··· Source records
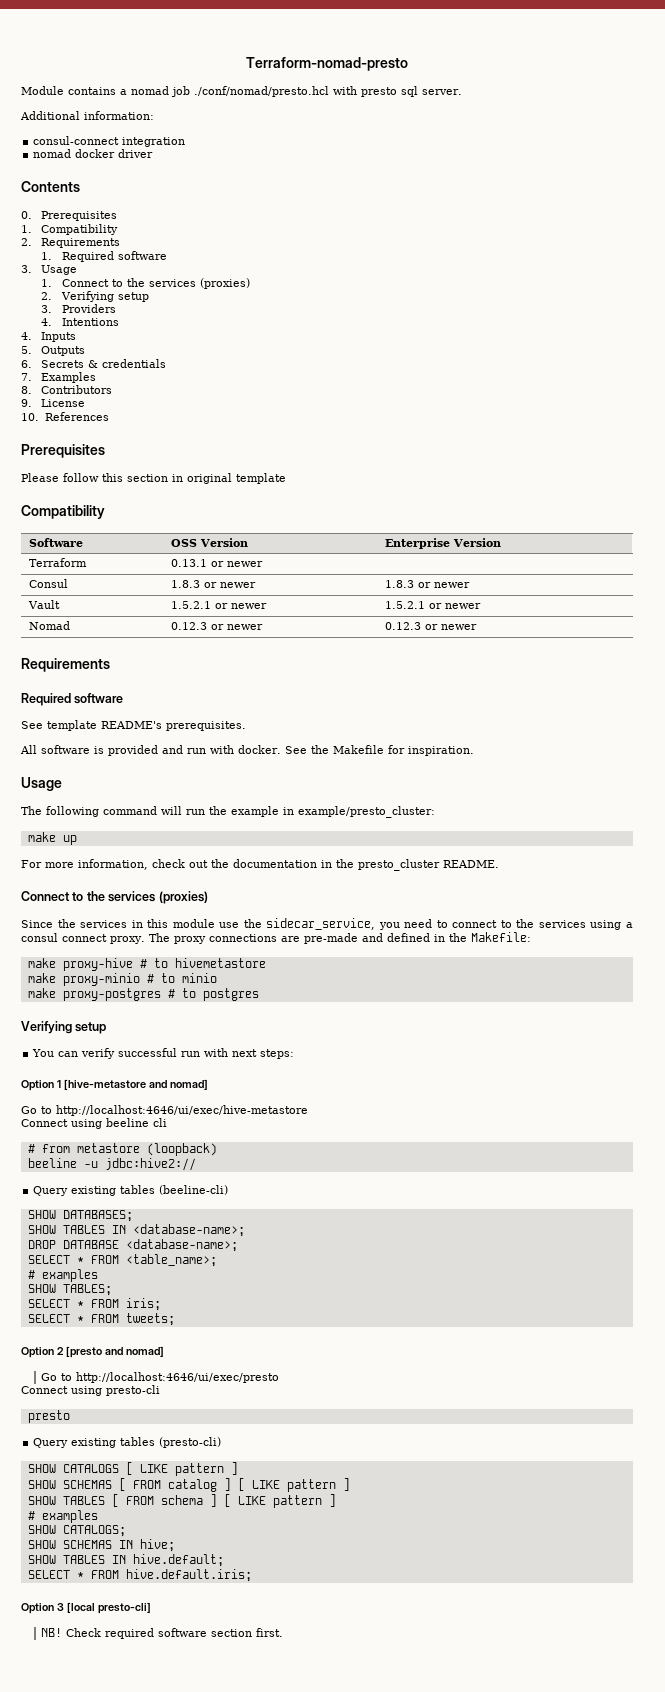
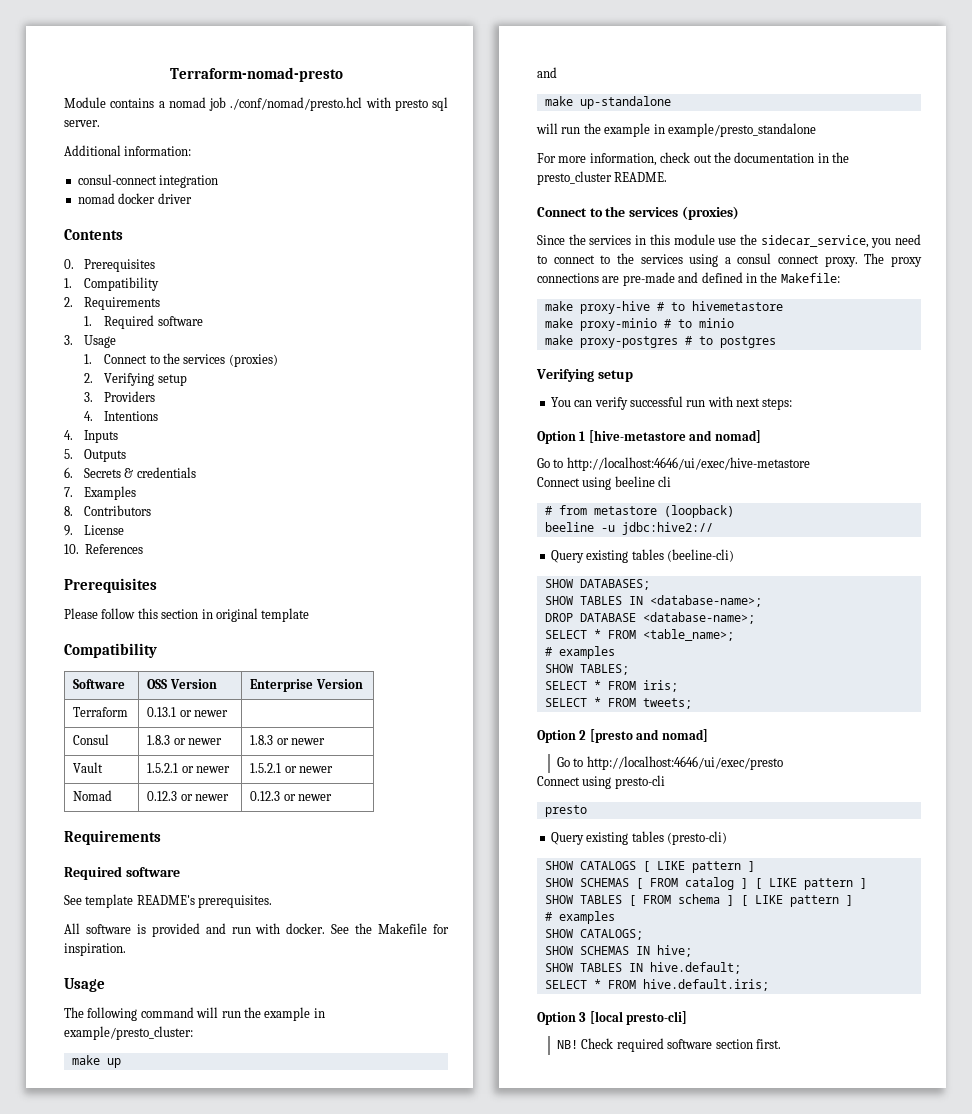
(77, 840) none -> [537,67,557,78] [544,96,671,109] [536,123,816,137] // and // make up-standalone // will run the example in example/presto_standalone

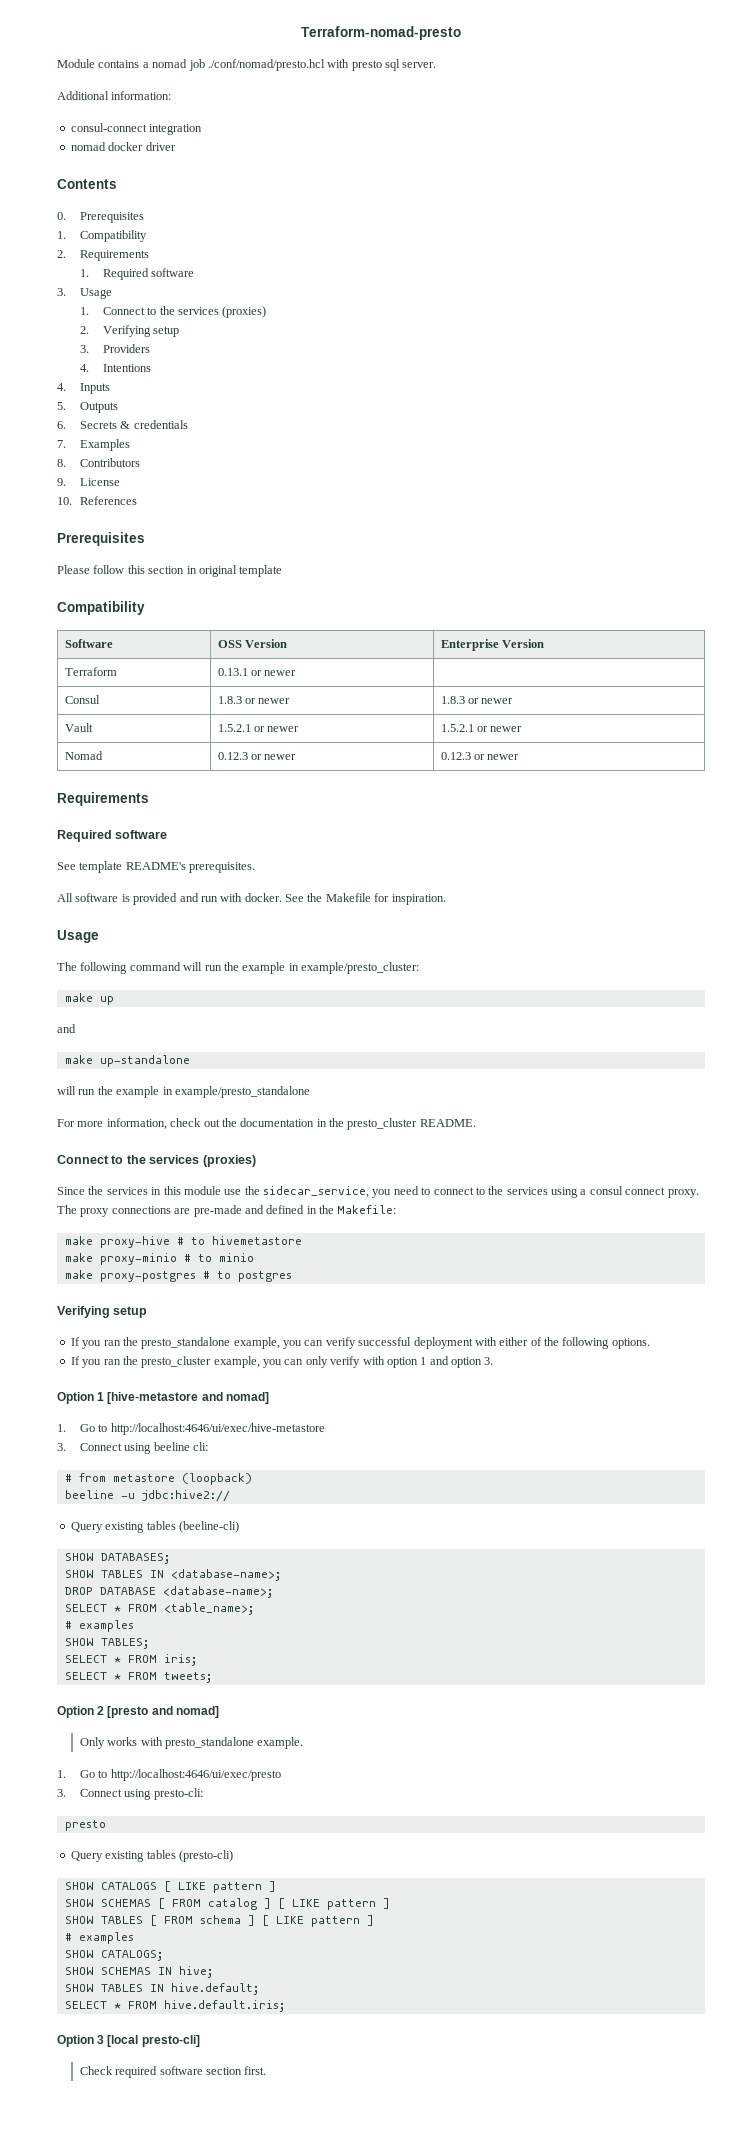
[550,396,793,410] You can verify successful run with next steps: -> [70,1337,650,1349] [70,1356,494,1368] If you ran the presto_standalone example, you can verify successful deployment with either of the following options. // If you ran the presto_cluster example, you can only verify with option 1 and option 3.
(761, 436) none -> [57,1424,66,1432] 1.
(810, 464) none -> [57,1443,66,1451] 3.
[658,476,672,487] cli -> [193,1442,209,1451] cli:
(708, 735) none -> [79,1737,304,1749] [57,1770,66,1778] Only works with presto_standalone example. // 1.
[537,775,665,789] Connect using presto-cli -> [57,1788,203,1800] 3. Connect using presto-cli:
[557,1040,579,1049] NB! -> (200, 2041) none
······
■ Work task:
Using the records above, please repeat the line with "(708, 735) none" and every line after it exactly, and give no other text.

■ Reply to the task:
(708, 735) none -> [79,1737,304,1749] [57,1770,66,1778] Only works with presto_standalone example. // 1.
[537,775,665,789] Connect using presto-cli -> [57,1788,203,1800] 3. Connect using presto-cli:
[557,1040,579,1049] NB! -> (200, 2041) none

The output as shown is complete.